**Description of the task:**
Transcribe each entry exactly; skip the images.

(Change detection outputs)

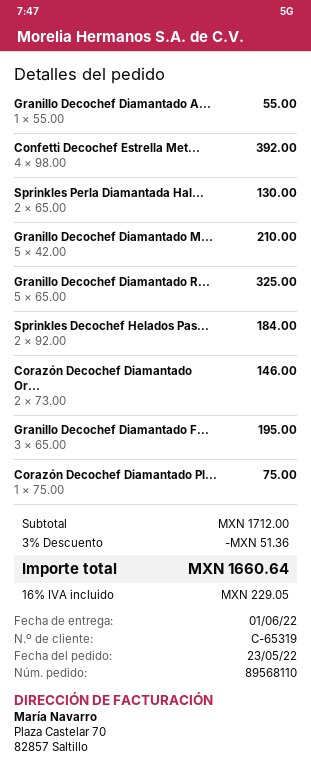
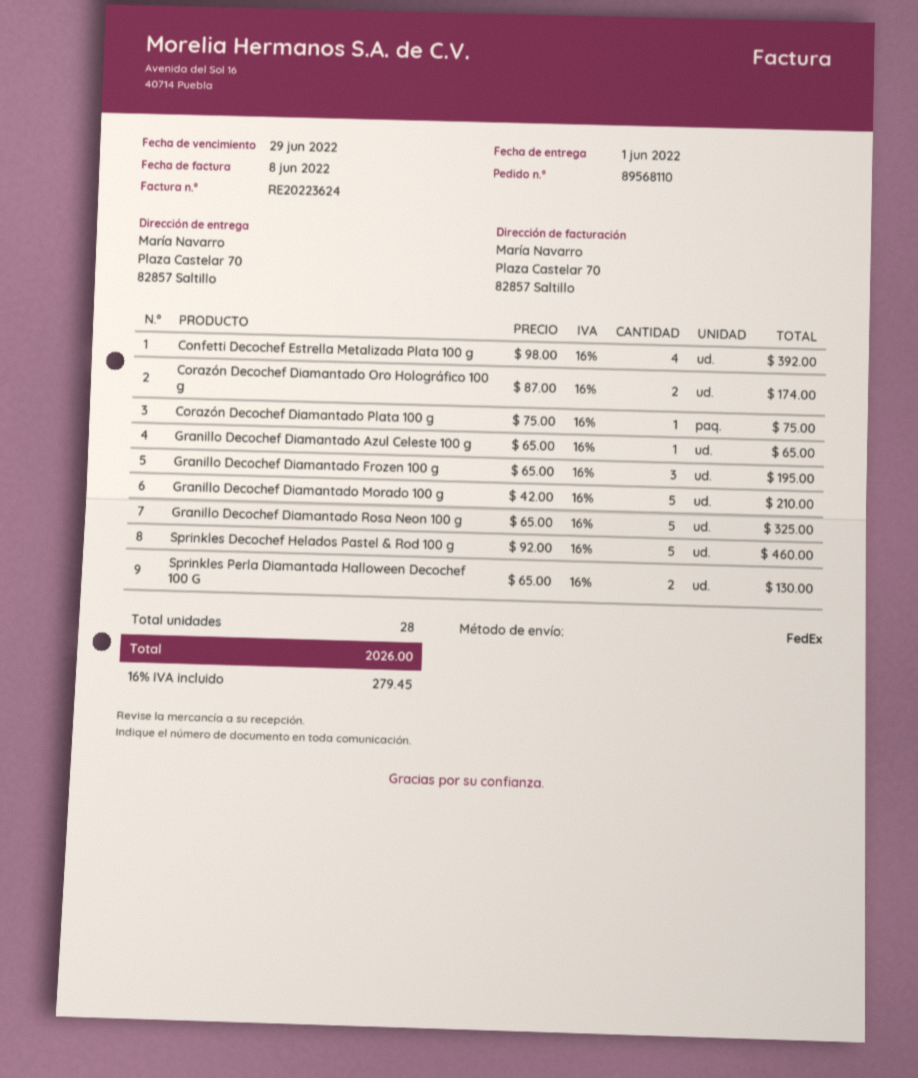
Granillo Decochef Diamantado A...: 1 x 55.00 = 55.00 -> 1 x 65.00 = 65.00
Sprinkles Decochef Helados Pas...: 2 x 92.00 = 184.00 -> 5 x 92.00 = 460.00
Corazón Decochef Diamantado Or...: 2 x 73.00 = 146.00 -> 2 x 87.00 = 174.00
discount: 3% = 51.36 -> none
tax: 16% = 229.05 -> 16% = 279.45
total: 1660.64 -> 2026.00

**Solution to this task:**
Granillo Decochef Diamantado A...: 1 x 55.00 = 55.00 -> 1 x 65.00 = 65.00
Sprinkles Decochef Helados Pas...: 2 x 92.00 = 184.00 -> 5 x 92.00 = 460.00
Corazón Decochef Diamantado Or...: 2 x 73.00 = 146.00 -> 2 x 87.00 = 174.00
discount: 3% = 51.36 -> none
tax: 16% = 229.05 -> 16% = 279.45
total: 1660.64 -> 2026.00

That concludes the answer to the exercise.